Low blood pressure, no sex drive, thyroid problems etc..........

I found it very difficult to find a good doctor but now I have one and going to begin to work on these issues. I'm very happy I have a non demanding husband....
because I have had enough stress through the years, which may be why I have adrenal burnout.
I'm reading it takes about 2 years to fix this problem.

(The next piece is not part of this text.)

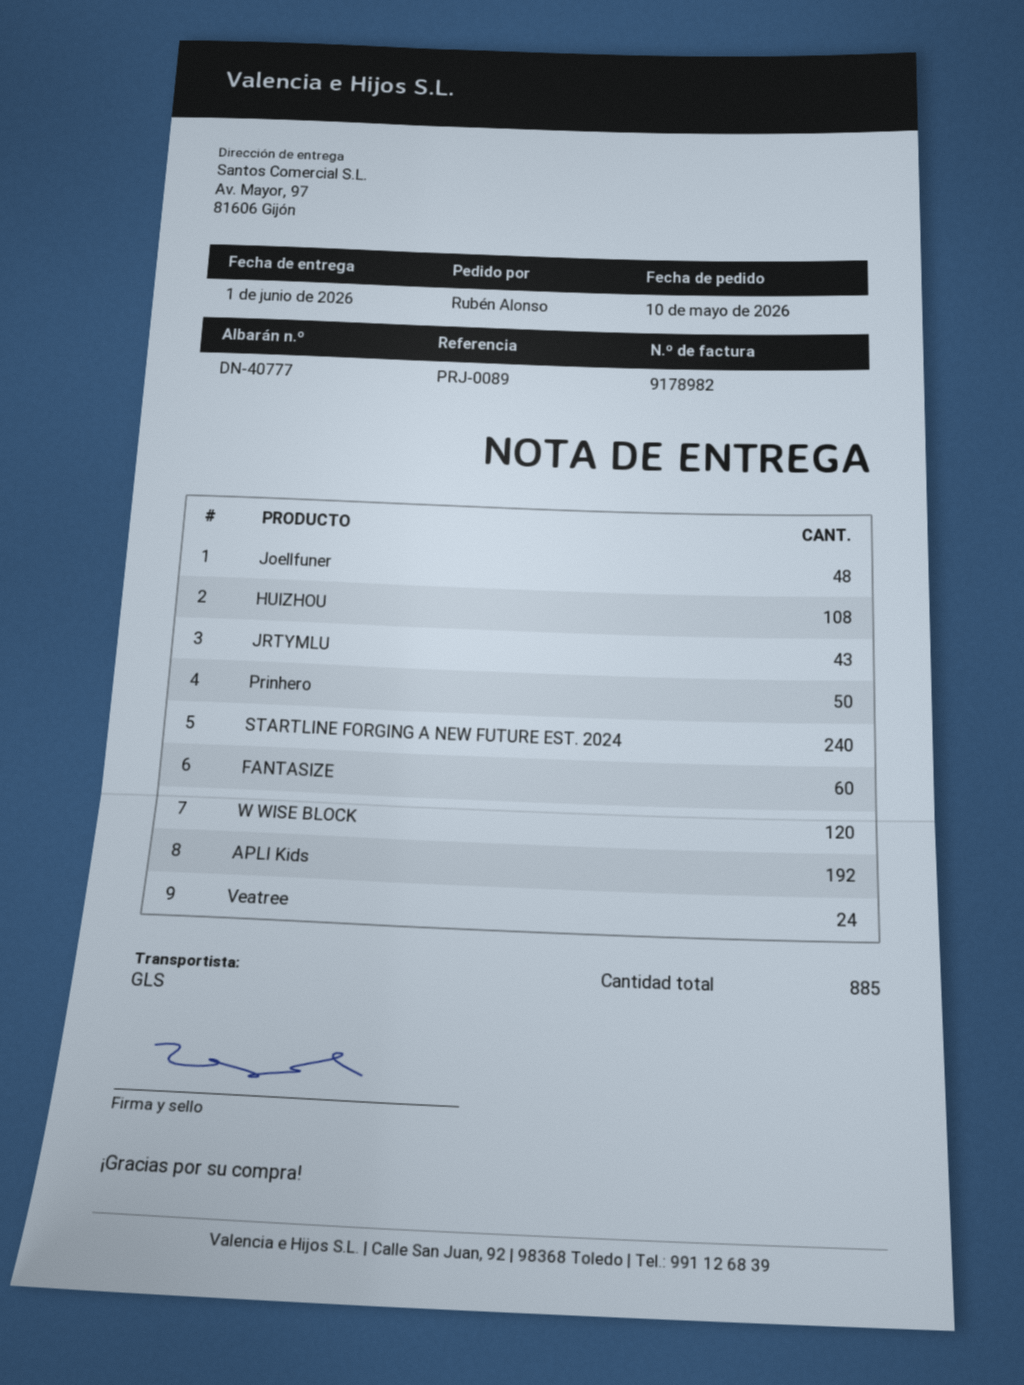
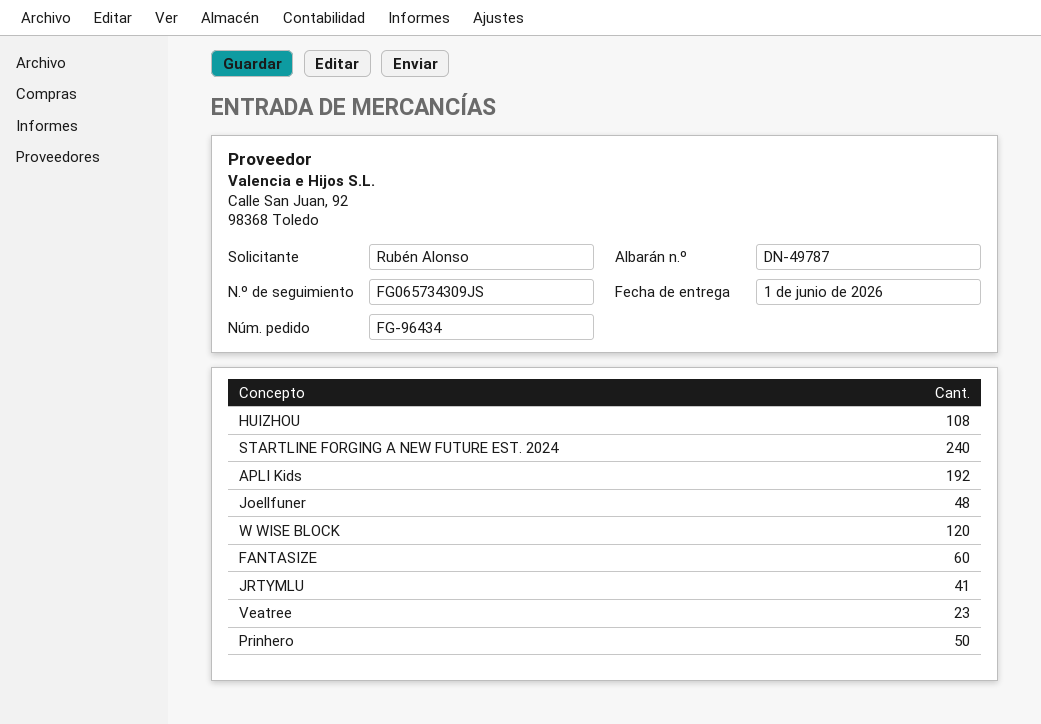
delivery note number: DN-40777 -> DN-49787
JRTYMLU: 43 -> 41
Veatree: 24 -> 23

If I was with a selfish man... I wouldn't even be able to begin to try to fix this from the increased stress a problem marriage would cause.

It was difficult to find the problem, but when my hormone panel came back, it became apparent I have hormone problems not related to menapause.
so.... letting everyone know, there could be medical reasons people are having problems.
If there is love there, in the form of patience, tolerance, kindness, patience, issues can be worked on and overcome. Love is not something originating from your sex organs but
a verb, an action or actions of how you treat someone.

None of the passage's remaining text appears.